In Song Cau Town, six schools had reported that they still could not resume classes. Other schools have restarted classes, but they still have few students.

According to Nguyen Hue city, Head of the Song Cau Town Education Sub-department, 6,300 students from 16 schools have lost textbooks and learning aids and still cannot go back to school.

In Dong Xuan district, most of classrooms were severely damaged. Some schools in the district have lost everything to the floods.

Pham Ngoc Hoa, deputy head of the Dong Xuan district Education Sub-department said students are called to return to class next week, but he fears that teaching and learning will still face difficulties due to the poor conditions.

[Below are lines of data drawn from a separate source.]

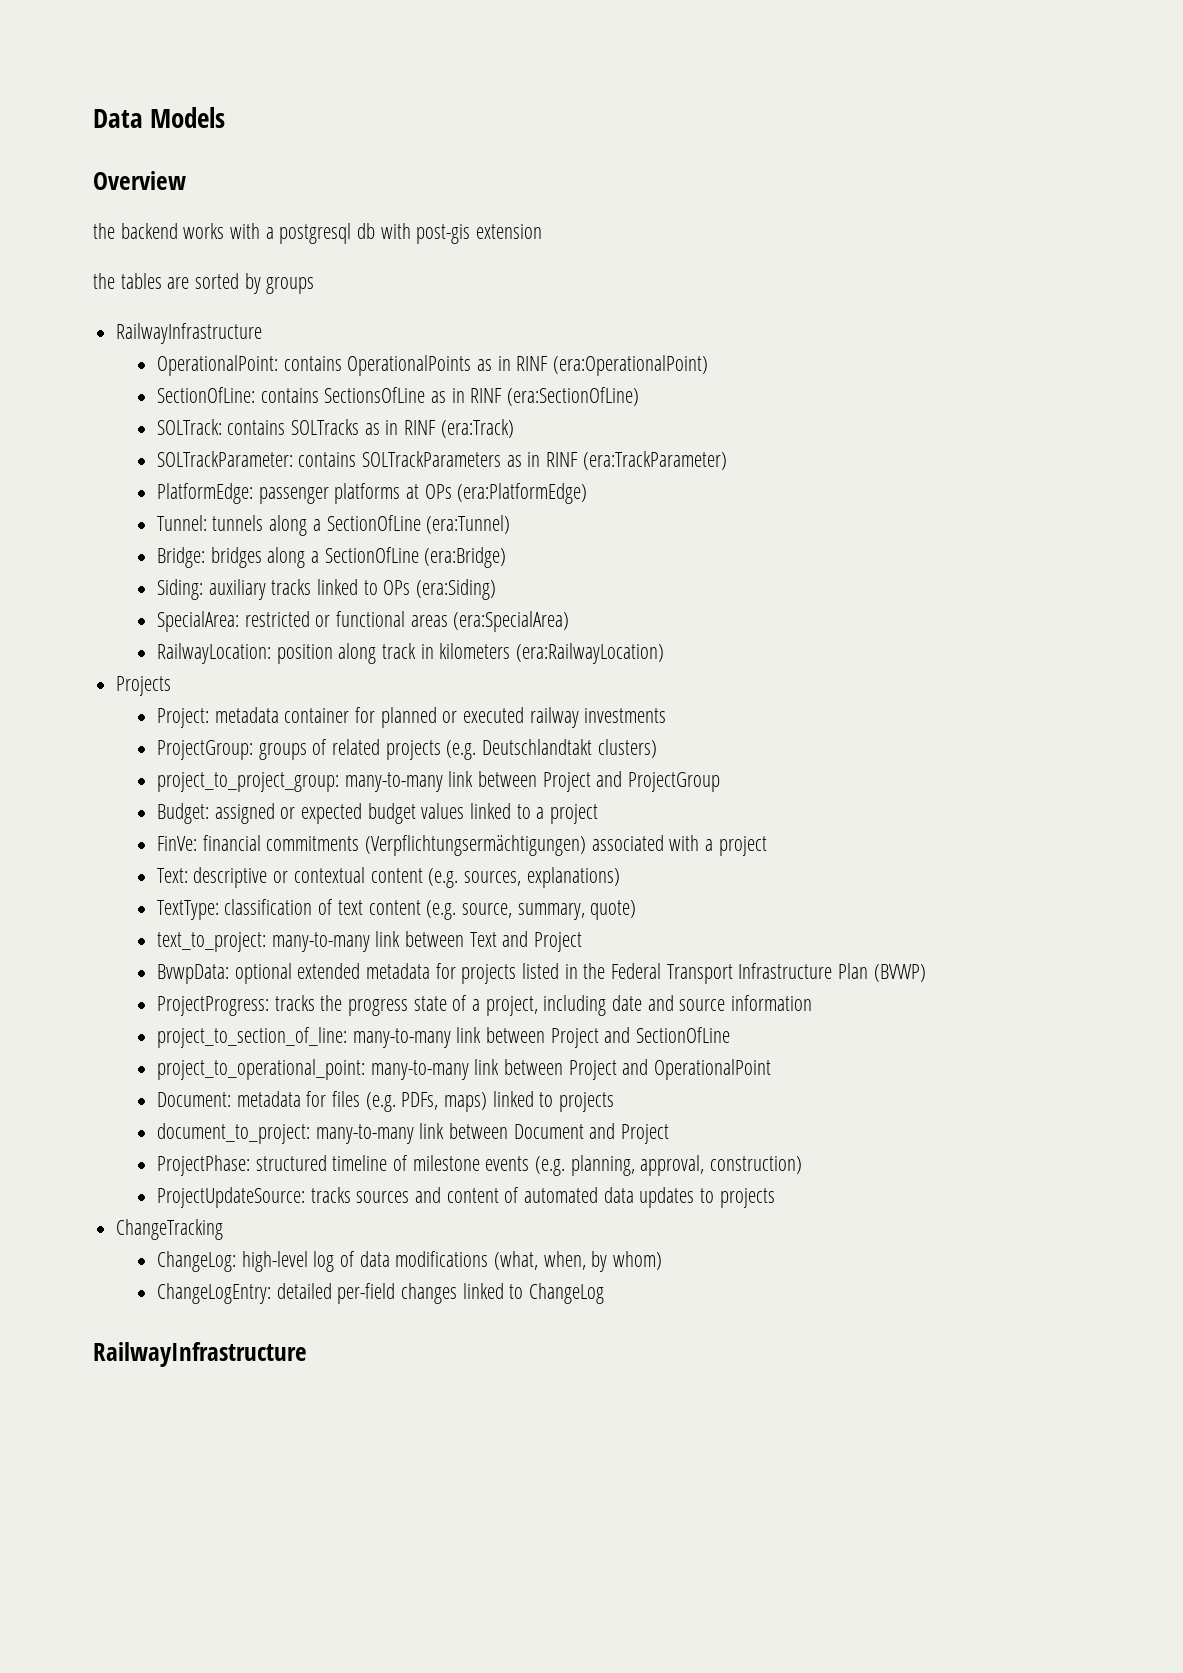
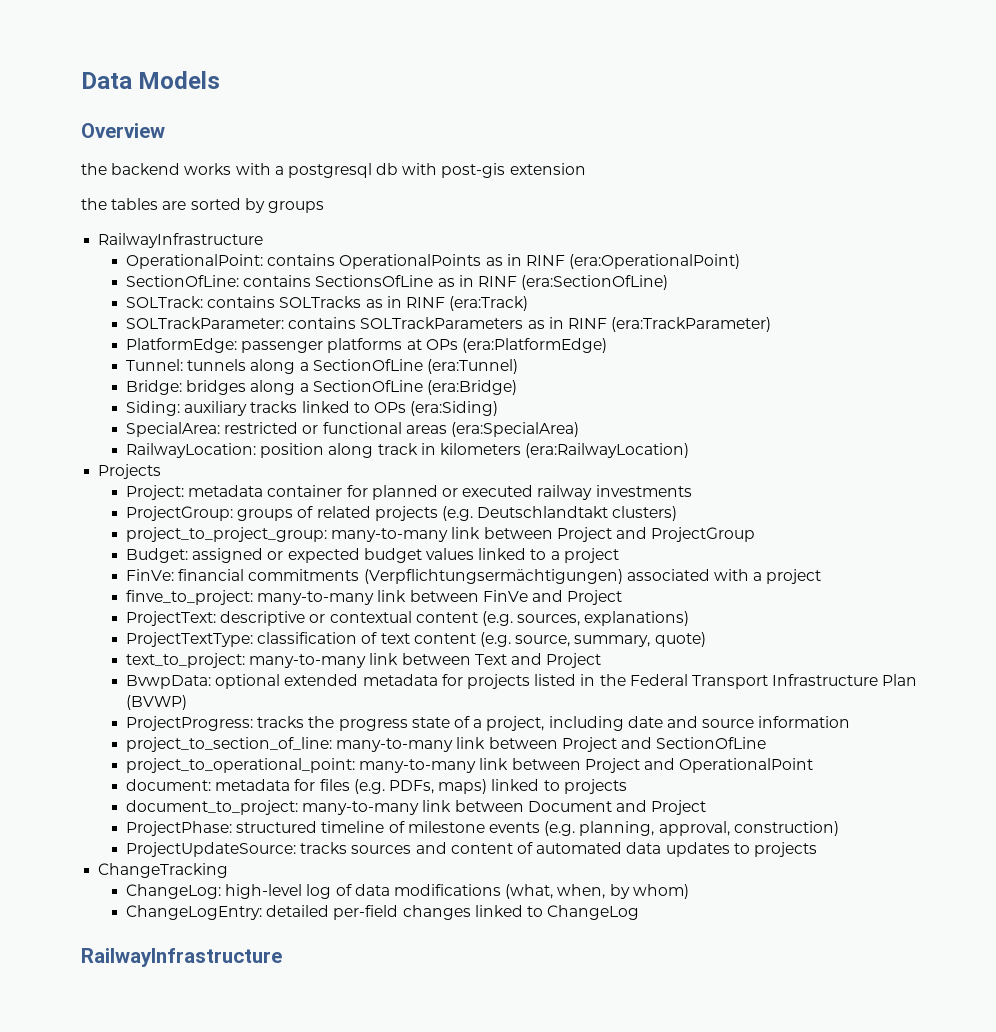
- Text: descriptive or contextual content (e.g. sources, explanations)
+ finve_to_project: many-to-many link between FinVe and Project
+ ProjectText: descriptive or contextual content (e.g. sources, explanations)
- TextType: classification of text content (e.g. source, summary, quote)
+ ProjectTextType: classification of text content (e.g. source, summary, quote)
- Document: metadata for files (e.g. PDFs, maps) linked to projects
+ document: metadata for files (e.g. PDFs, maps) linked to projects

Binh Dinh: Teaching in tears

Tuoi tre reporters related that the first image they saw when returning to schools in Binh Dinh province one week after the floods, was that of thousands students in schools but with no textbook. Some students brought flood damaged books to schools. Some others did not wear uniforms but instead were in old clothes because they lost uniforms.

One woman of a first grade student of Nhon Phu Primary School, said that at first, she told the son to stay at home for a fewmore days so that she can borrow money from relatives to purchase textbooks. However, the son insisted that he wanted to go to school immediately.

When Tuoi Tre reporters arrived in Nhon Phu school, teacher Huynh Thi Kim Thanh started her first lesson.

The first question from Thanh was how many students had houses flooded. All 45 students raised their hands.

Thanh asked students if they had any cooking to eat in flood day. Students mostly answered that they had no meals for more than one day until they got instant noodle from relief workers.

“I have never before seen students going to classes in such poor conditions in the ten years since I began working as a teacher,” she said.

At Nhon Binh Primary School, reporters witnessed teacher Ngo Thi Le Hoa writing on the blackboard while drying tears. Meanwhile students struggling to write on wet notebooks.